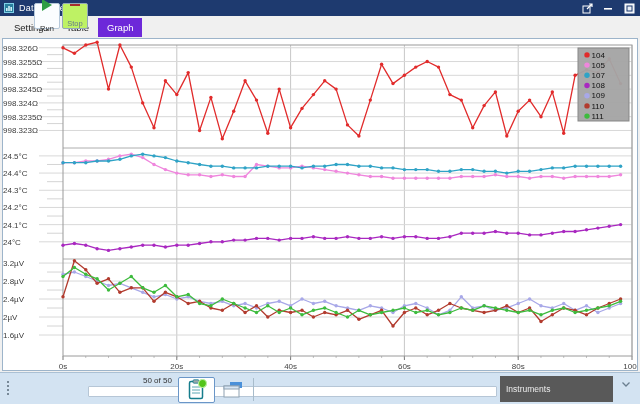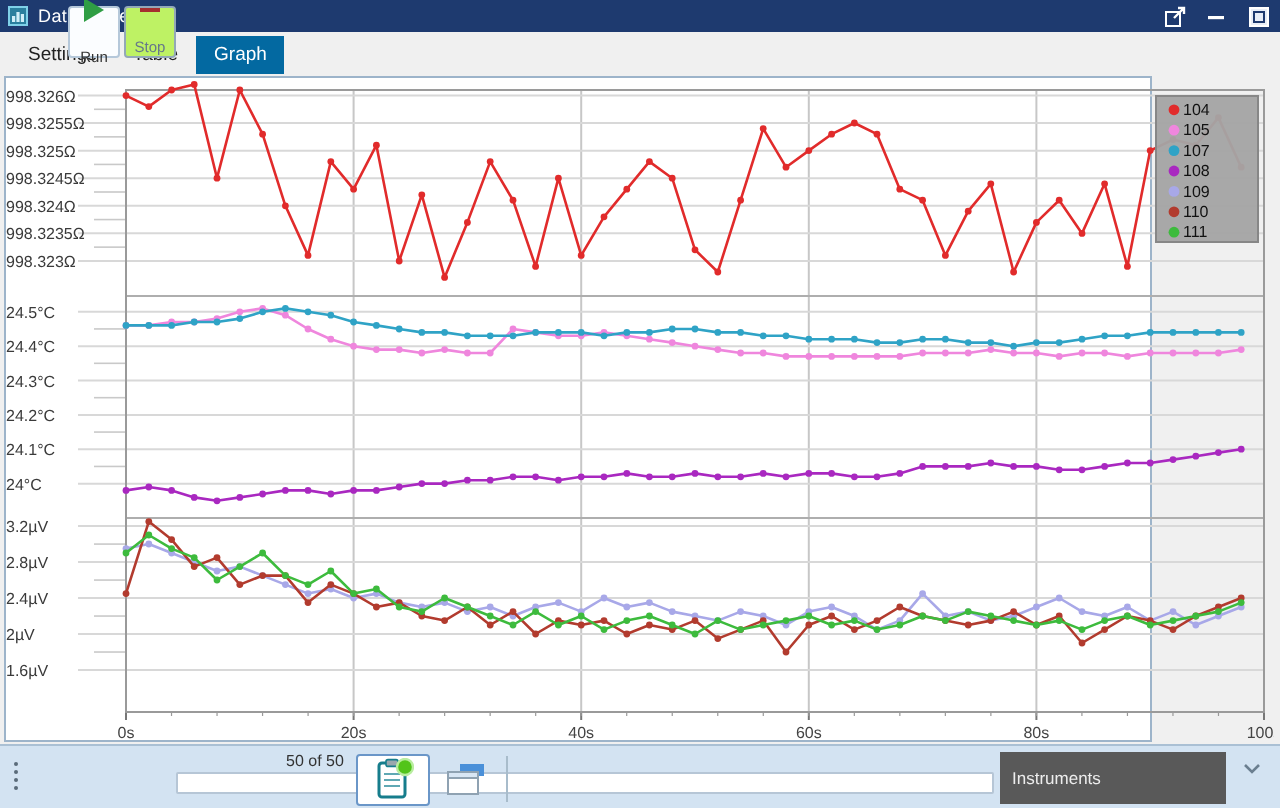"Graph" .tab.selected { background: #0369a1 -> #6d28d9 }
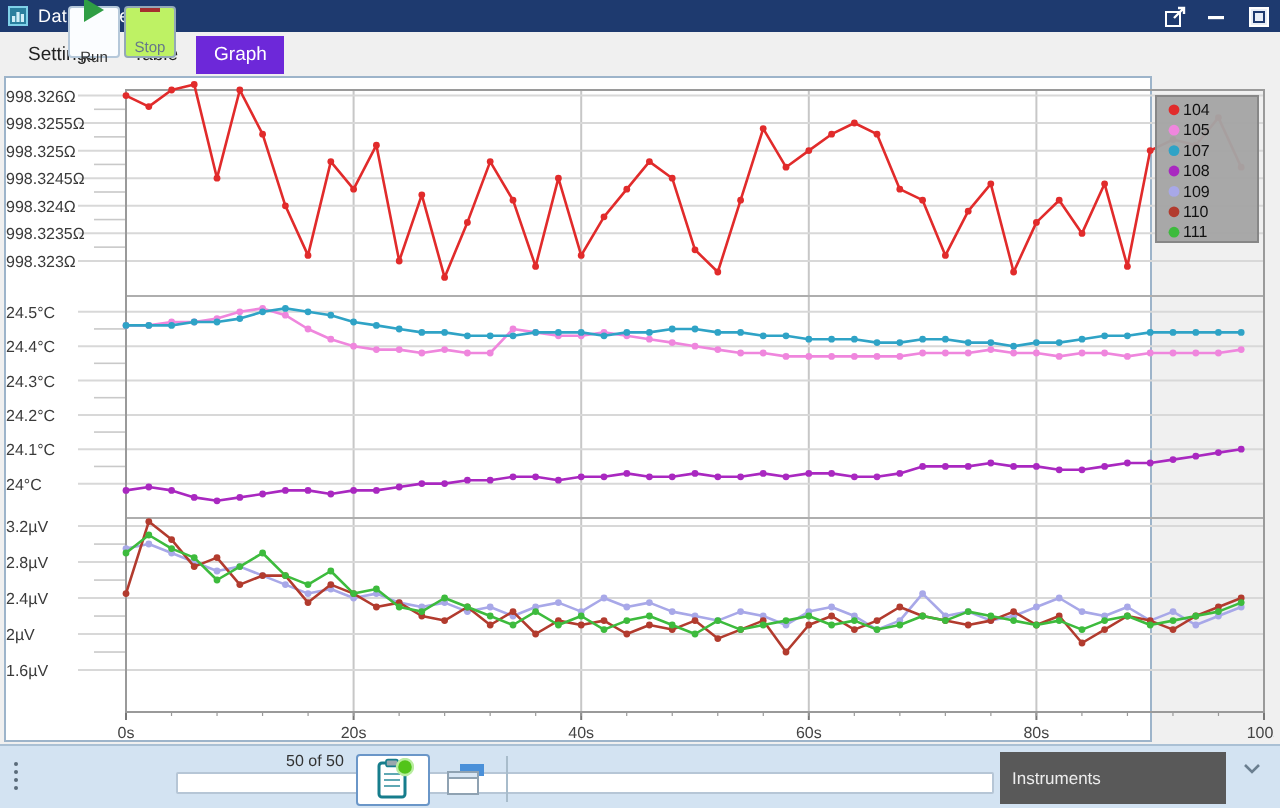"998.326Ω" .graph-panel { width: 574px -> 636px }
□ □ □ □ □
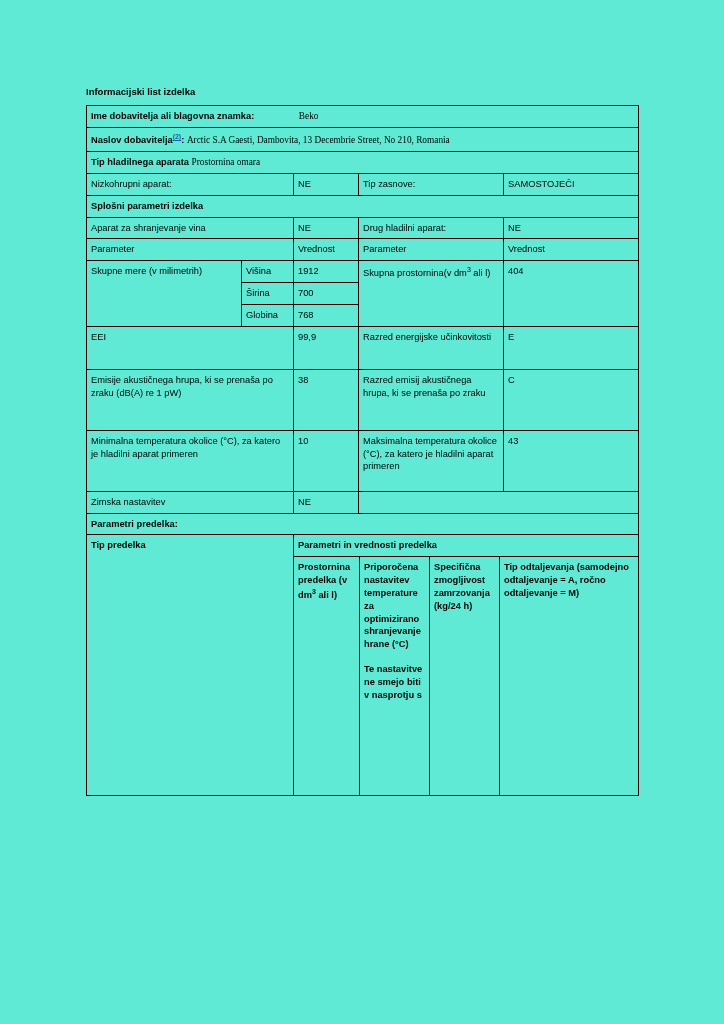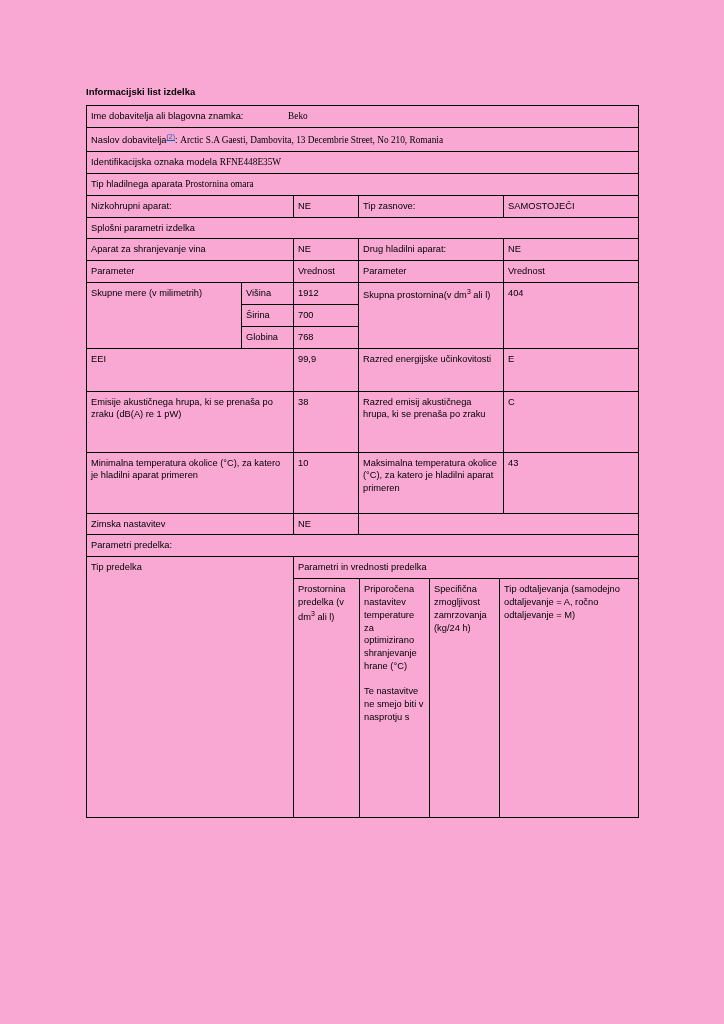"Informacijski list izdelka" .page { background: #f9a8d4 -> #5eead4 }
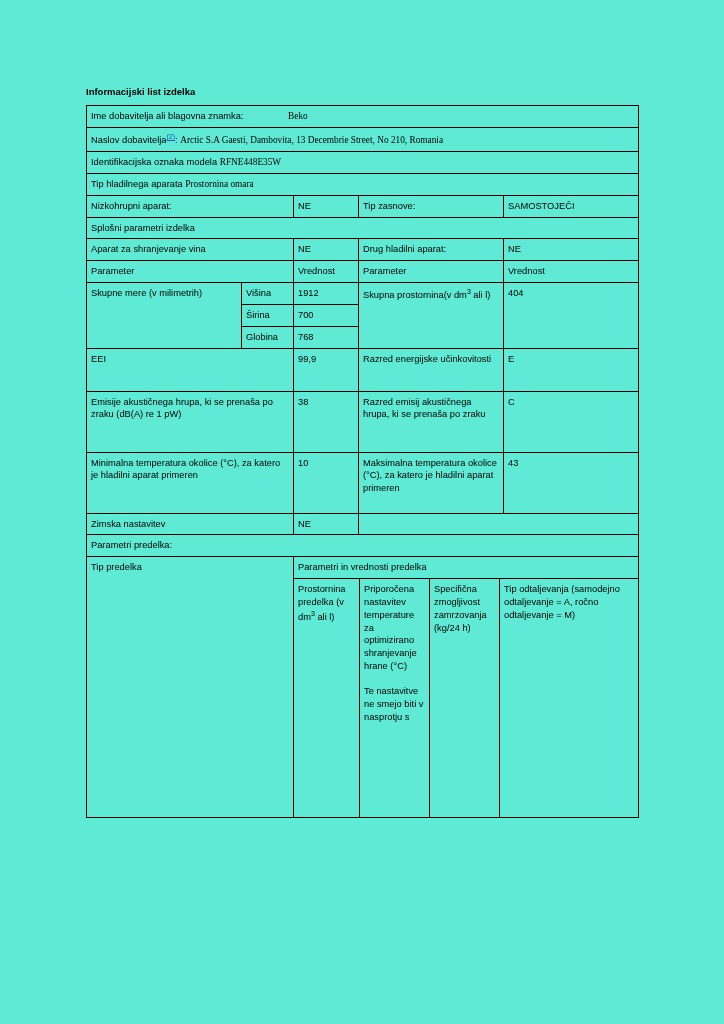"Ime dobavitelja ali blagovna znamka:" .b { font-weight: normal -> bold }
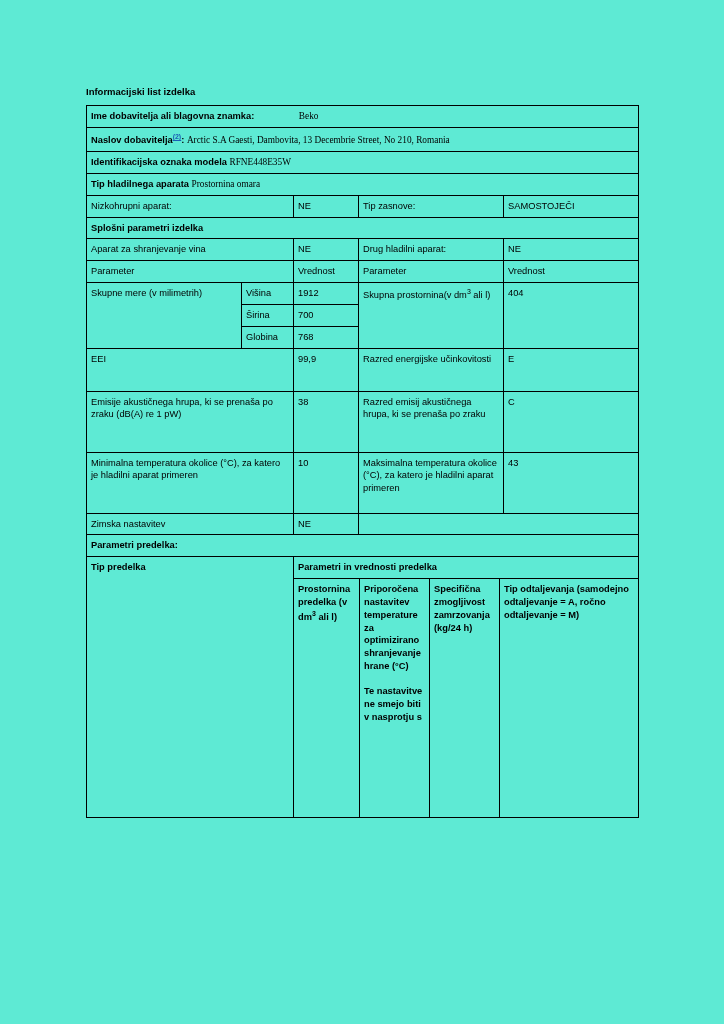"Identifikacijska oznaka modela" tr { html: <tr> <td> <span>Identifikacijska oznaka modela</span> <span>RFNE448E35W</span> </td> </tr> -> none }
□ □ □ □ □
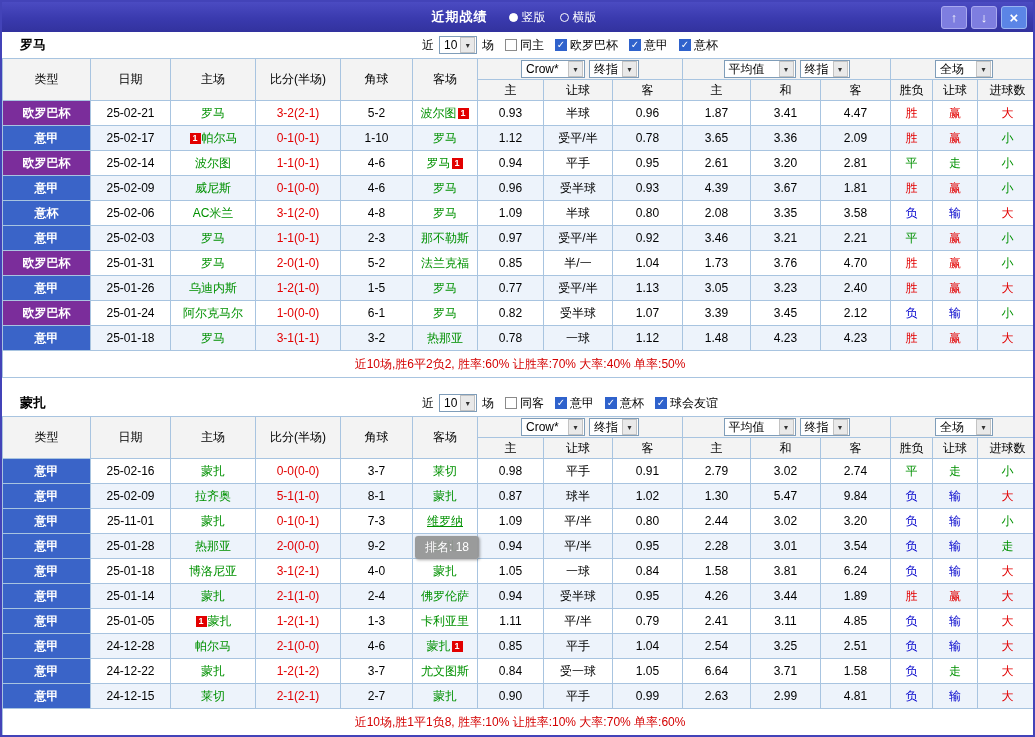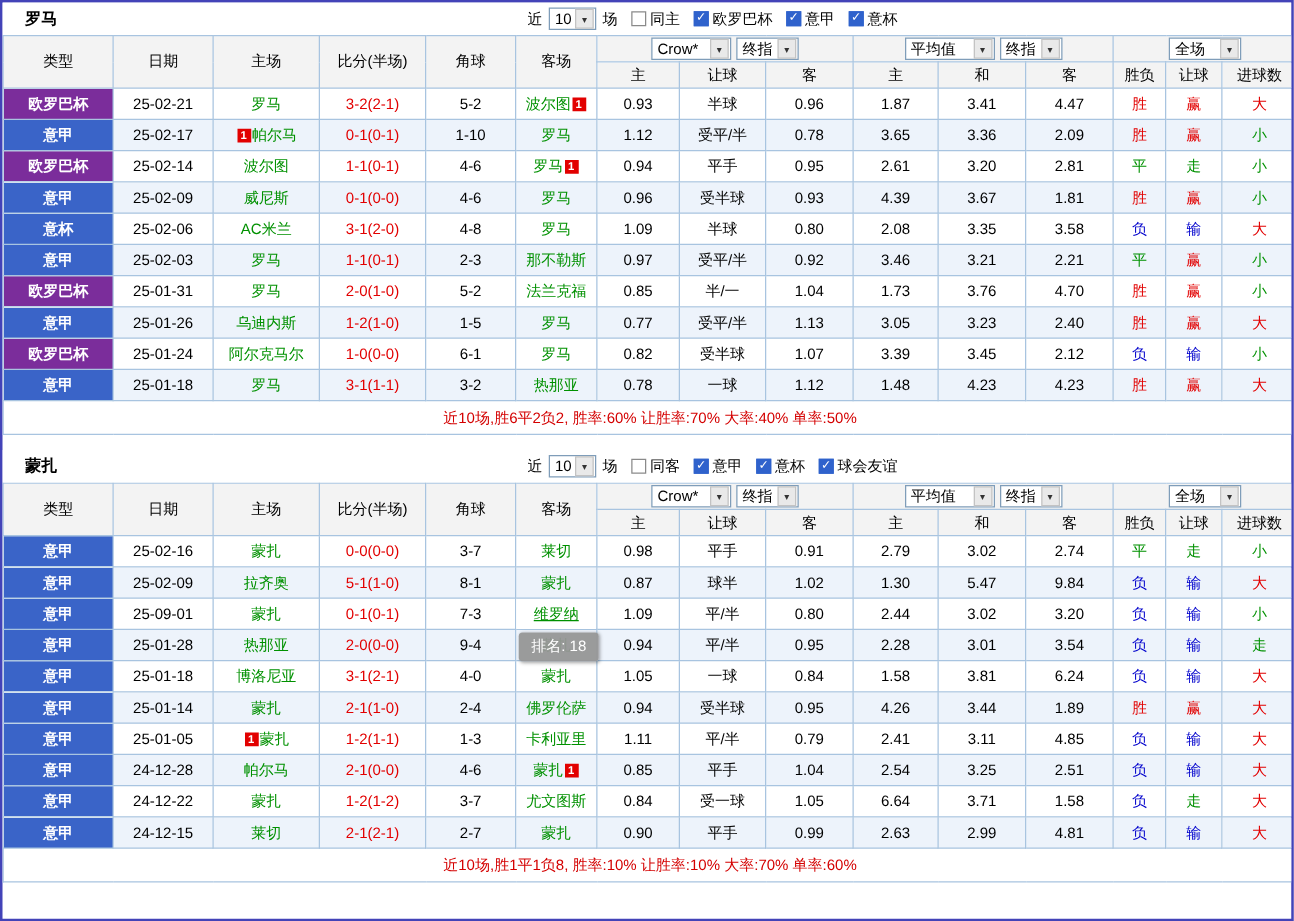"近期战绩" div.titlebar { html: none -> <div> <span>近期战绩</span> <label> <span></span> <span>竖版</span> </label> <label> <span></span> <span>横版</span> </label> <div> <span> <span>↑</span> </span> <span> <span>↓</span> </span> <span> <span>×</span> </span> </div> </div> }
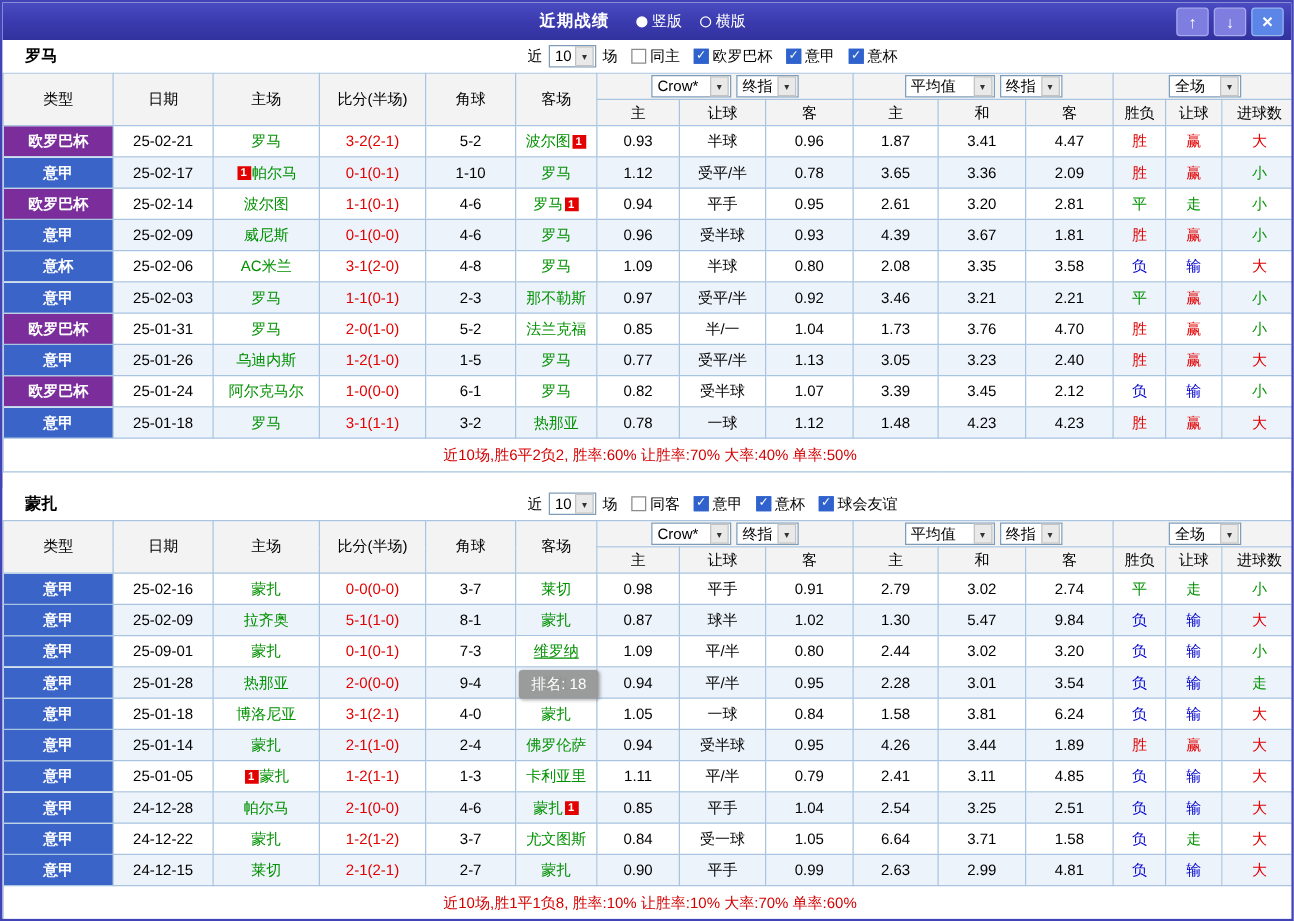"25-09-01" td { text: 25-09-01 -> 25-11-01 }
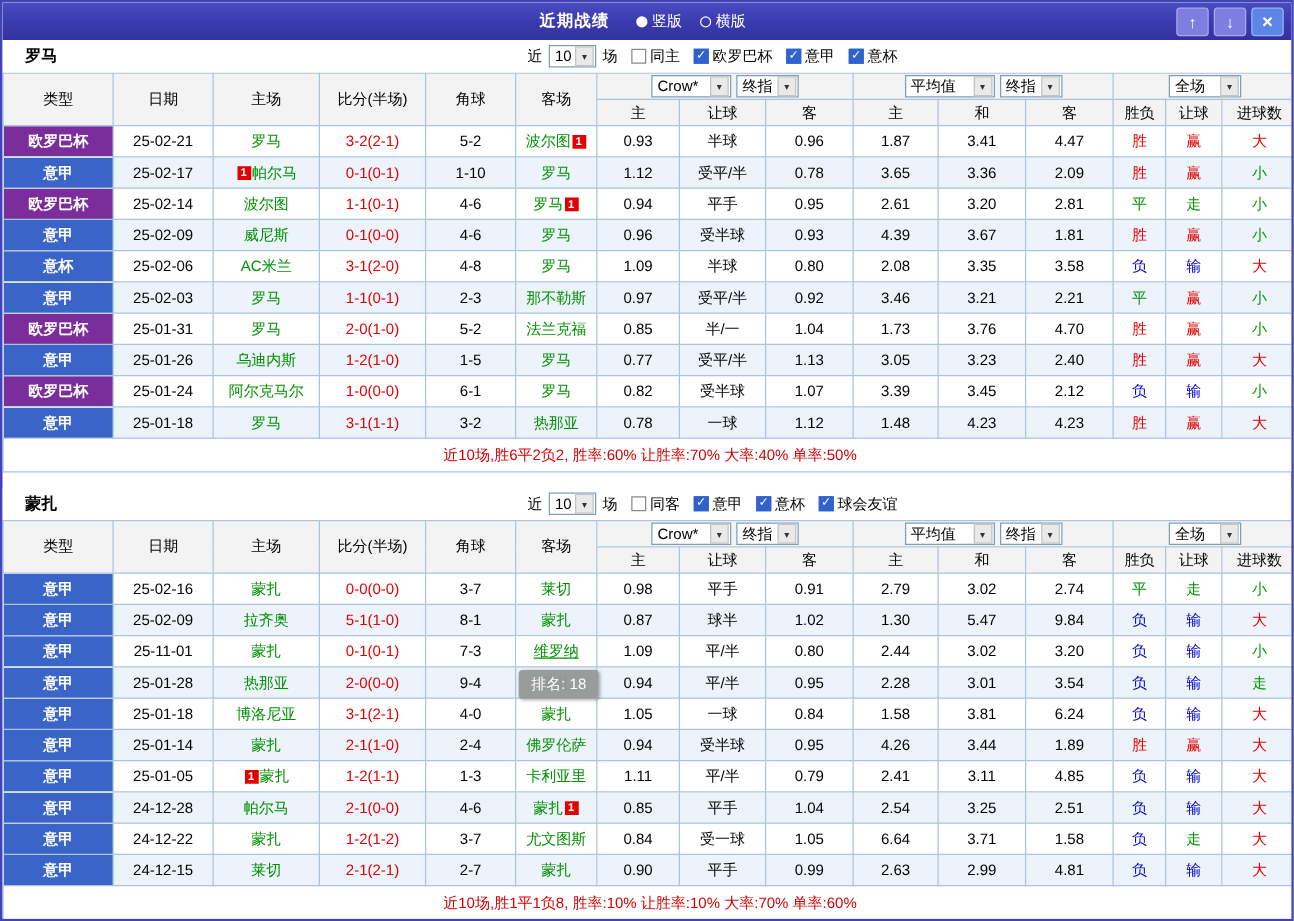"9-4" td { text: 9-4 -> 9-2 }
□ □ □ □ □
## TASK DIRECTIONS
Pictures excluded, give again exactly and only the lines of the material above from the line with "background: #0369a1 ->" through the line with "width: 574px ->".

## WRITTEN SOLUTION
"Graph" .tab.selected { background: #0369a1 -> #6d28d9 }
"998.326Ω" .graph-panel { width: 574px -> 636px }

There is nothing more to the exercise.